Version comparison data
%%
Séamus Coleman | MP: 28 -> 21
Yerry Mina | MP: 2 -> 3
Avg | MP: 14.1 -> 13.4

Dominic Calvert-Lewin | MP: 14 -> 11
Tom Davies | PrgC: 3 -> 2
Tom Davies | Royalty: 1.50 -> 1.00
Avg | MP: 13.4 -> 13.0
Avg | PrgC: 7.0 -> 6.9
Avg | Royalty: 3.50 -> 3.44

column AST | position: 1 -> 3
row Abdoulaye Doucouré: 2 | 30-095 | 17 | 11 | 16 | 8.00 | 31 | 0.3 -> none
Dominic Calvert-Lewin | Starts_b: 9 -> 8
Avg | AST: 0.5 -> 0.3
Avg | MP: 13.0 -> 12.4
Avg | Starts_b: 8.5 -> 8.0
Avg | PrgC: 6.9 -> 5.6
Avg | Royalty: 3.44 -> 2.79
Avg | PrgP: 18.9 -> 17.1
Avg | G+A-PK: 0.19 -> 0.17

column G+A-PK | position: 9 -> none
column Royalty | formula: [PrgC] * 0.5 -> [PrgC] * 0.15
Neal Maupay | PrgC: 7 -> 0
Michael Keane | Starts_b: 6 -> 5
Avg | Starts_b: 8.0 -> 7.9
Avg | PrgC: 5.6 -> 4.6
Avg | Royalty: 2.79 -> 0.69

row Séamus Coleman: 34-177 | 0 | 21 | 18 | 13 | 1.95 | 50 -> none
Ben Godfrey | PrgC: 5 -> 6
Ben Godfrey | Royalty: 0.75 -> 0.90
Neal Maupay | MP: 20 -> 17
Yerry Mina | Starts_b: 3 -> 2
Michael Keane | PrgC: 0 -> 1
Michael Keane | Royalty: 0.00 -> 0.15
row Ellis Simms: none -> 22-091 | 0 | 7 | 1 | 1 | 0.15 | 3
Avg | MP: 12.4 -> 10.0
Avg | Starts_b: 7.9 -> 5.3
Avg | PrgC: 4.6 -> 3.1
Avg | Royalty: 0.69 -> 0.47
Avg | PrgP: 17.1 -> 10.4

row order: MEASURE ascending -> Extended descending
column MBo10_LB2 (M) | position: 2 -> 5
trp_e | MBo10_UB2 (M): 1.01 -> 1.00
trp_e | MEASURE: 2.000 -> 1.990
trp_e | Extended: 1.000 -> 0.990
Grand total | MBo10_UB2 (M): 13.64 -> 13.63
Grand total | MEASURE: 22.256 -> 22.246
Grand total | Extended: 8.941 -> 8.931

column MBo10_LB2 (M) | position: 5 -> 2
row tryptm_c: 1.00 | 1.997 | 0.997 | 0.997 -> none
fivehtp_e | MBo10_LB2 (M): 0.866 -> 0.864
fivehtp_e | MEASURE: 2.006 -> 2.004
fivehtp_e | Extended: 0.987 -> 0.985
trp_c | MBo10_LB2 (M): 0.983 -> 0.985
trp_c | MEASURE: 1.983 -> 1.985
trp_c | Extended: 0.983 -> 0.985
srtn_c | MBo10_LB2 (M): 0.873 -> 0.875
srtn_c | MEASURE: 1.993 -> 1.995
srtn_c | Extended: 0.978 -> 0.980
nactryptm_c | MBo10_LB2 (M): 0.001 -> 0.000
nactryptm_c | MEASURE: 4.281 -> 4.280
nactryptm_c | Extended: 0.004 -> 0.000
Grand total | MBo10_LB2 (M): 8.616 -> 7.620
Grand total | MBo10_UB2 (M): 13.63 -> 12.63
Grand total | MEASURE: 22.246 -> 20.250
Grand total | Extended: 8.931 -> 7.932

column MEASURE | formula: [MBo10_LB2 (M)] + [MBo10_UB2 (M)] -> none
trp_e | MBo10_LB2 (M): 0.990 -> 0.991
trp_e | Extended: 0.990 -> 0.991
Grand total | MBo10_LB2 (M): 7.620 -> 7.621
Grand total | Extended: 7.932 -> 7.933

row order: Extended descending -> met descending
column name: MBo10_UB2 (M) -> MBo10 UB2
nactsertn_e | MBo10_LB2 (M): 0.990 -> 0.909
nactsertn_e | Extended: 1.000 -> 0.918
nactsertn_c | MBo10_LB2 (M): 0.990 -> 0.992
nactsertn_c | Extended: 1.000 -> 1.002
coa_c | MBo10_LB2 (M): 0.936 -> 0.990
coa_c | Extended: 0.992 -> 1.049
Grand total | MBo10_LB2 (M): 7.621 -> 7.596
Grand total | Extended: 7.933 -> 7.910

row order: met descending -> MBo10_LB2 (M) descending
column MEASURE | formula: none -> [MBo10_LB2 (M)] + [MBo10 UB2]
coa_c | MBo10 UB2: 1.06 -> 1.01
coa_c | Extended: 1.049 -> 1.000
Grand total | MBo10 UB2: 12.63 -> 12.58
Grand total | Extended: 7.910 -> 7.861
%%
THE PROBLEM
Give back precisely the lines above that start at the line containing "trp_e | MEASURE: 2.000 -> 1.990" and end at the line containing "Grand total | MBo10_LB2 (M): 7.620 -> 7.621", inclusive. No other lines belong in the output.

EXERCISE RESPONSE
trp_e | MEASURE: 2.000 -> 1.990
trp_e | Extended: 1.000 -> 0.990
Grand total | MBo10_UB2 (M): 13.64 -> 13.63
Grand total | MEASURE: 22.256 -> 22.246
Grand total | Extended: 8.941 -> 8.931

column MBo10_LB2 (M) | position: 5 -> 2
row tryptm_c: 1.00 | 1.997 | 0.997 | 0.997 -> none
fivehtp_e | MBo10_LB2 (M): 0.866 -> 0.864
fivehtp_e | MEASURE: 2.006 -> 2.004
fivehtp_e | Extended: 0.987 -> 0.985
trp_c | MBo10_LB2 (M): 0.983 -> 0.985
trp_c | MEASURE: 1.983 -> 1.985
trp_c | Extended: 0.983 -> 0.985
srtn_c | MBo10_LB2 (M): 0.873 -> 0.875
srtn_c | MEASURE: 1.993 -> 1.995
srtn_c | Extended: 0.978 -> 0.980
nactryptm_c | MBo10_LB2 (M): 0.001 -> 0.000
nactryptm_c | MEASURE: 4.281 -> 4.280
nactryptm_c | Extended: 0.004 -> 0.000
Grand total | MBo10_LB2 (M): 8.616 -> 7.620
Grand total | MBo10_UB2 (M): 13.63 -> 12.63
Grand total | MEASURE: 22.246 -> 20.250
Grand total | Extended: 8.931 -> 7.932

column MEASURE | formula: [MBo10_LB2 (M)] + [MBo10_UB2 (M)] -> none
trp_e | MBo10_LB2 (M): 0.990 -> 0.991
trp_e | Extended: 0.990 -> 0.991
Grand total | MBo10_LB2 (M): 7.620 -> 7.621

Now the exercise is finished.